Okay guys I've got an annoyed thread about changes of media ownership and not owning your own work or how it is displayed online.
I worked for a place called Fusion that was owned by Univision. Univision later bought Gizmodo Media Group, merged it w/Fusion & migrated all of our http://fusion.net stories over to http://Splinternews.com . Which was painful because that url & it erased views stories had.
Splinter went on to become a quite good political commentary site with a very strange archive of non-political stories like mine. But then Gizmodo Media Group got bought by a private equity firm which shuttered Splinter and laid off its staff.
Now, for some reason, all the images have been taken down from Splinter's archives and replaced with the message, "This image was removed due to legal reasons." I asked current lawyer at what is now G/O Media why. Reply: "Splinter is no longer an entity." What ever that means.

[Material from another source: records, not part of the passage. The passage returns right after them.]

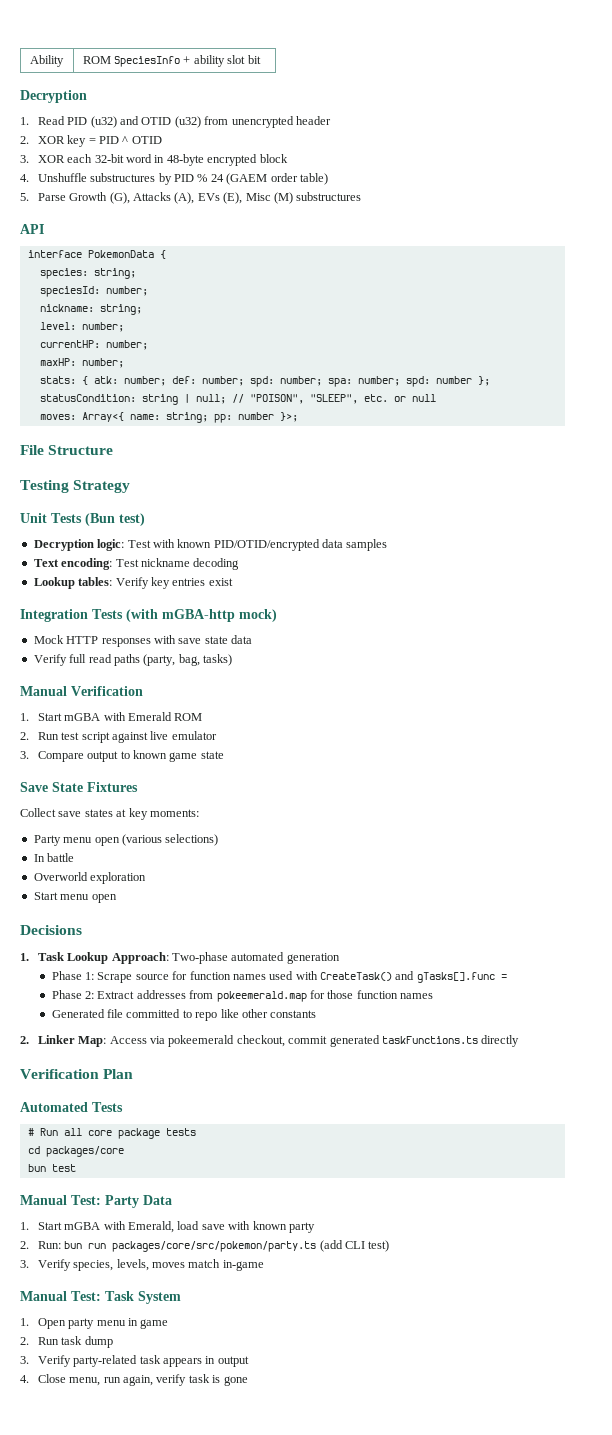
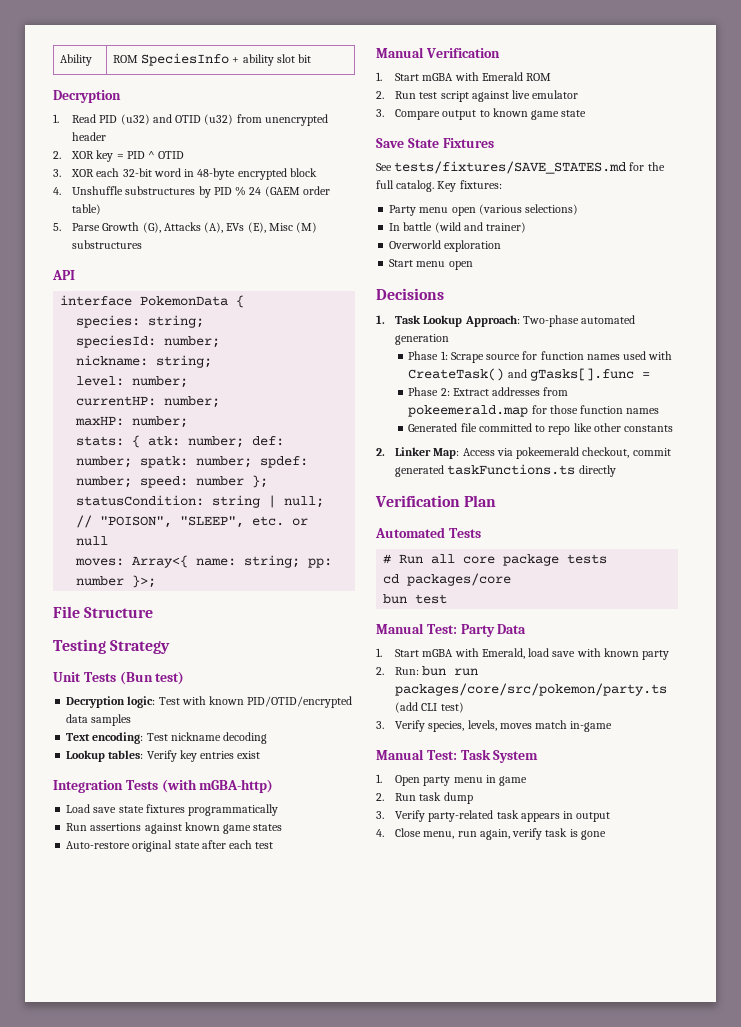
- stats: { atk: number; def: number; spd: number; spa: number; spd: number };
+ stats: { atk: number; def: number; spatk: number; spdef: number; speed: number };
- Integration Tests (with mGBA-http mock)
- Mock HTTP responses with save state data
- Verify full read paths (party, bag, tasks)
+ Integration Tests (with mGBA-http)
+ Load save state fixtures programmatically
+ Run assertions against known game states
+ Auto-restore original state after each test
- Collect save states at key moments:
+ See tests/fixtures/SAVE_STATES.md for the full catalog. Key fixtures:
- In battle
+ In battle (wild and trainer)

So now, as I cover the failures of facial recognition, I wanted to link to a (funny) story I wrote years ago about my doppelgänger tracking me down on the internet (without the benefit of face recognition tech), but the story kind of sucks without visuals. https://splinternews.com/how-my-doppelganger-used-the-internet-to-find-and-befri-1793848163
:/ So I encourage all you journalists, particularly at precarious publications, to archive your work. Luckily, @xor was a wonderful resource on this for me.